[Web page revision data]

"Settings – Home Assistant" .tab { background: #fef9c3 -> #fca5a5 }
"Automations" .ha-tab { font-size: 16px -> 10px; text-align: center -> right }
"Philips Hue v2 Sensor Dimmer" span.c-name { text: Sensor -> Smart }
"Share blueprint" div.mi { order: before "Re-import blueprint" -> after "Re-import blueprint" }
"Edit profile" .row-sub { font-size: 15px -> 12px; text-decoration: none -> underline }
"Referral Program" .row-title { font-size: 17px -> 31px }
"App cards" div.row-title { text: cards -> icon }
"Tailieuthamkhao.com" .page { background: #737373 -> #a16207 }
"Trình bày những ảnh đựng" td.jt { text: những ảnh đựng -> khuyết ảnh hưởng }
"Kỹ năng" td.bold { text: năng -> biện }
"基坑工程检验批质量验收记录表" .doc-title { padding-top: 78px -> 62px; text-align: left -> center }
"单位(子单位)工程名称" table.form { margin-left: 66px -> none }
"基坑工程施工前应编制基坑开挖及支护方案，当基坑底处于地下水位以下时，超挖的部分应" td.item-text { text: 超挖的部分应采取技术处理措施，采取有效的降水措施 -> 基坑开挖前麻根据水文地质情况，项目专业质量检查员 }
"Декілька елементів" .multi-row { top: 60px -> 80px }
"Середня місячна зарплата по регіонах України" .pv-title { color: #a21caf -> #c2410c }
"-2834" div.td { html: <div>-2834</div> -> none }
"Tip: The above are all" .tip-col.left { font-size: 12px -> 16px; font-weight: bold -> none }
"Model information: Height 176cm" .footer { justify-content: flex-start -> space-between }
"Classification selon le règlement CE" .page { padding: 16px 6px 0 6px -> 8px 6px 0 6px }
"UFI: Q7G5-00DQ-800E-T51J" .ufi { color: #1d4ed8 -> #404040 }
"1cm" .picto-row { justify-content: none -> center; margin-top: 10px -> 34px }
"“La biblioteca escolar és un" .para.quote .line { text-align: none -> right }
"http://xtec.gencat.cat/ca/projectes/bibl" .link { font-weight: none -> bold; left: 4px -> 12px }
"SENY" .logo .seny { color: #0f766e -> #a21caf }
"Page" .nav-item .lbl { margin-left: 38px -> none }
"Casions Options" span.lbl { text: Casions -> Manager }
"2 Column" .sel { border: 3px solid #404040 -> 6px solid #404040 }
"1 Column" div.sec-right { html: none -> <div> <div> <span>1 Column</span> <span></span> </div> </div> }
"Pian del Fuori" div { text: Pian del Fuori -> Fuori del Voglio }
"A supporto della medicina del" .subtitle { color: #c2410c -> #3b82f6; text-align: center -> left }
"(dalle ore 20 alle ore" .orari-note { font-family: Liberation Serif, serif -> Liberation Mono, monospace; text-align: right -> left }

### WORK TO COMPLETE
Look through the entries above and quote exactly the lines from the line with "font-size: 16px ->" to the line with "font-size: 15px ->", counting both of those lines.

### EXPECTED ANSWER
"Automations" .ha-tab { font-size: 16px -> 10px; text-align: center -> right }
"Philips Hue v2 Sensor Dimmer" span.c-name { text: Sensor -> Smart }
"Share blueprint" div.mi { order: before "Re-import blueprint" -> after "Re-import blueprint" }
"Edit profile" .row-sub { font-size: 15px -> 12px; text-decoration: none -> underline }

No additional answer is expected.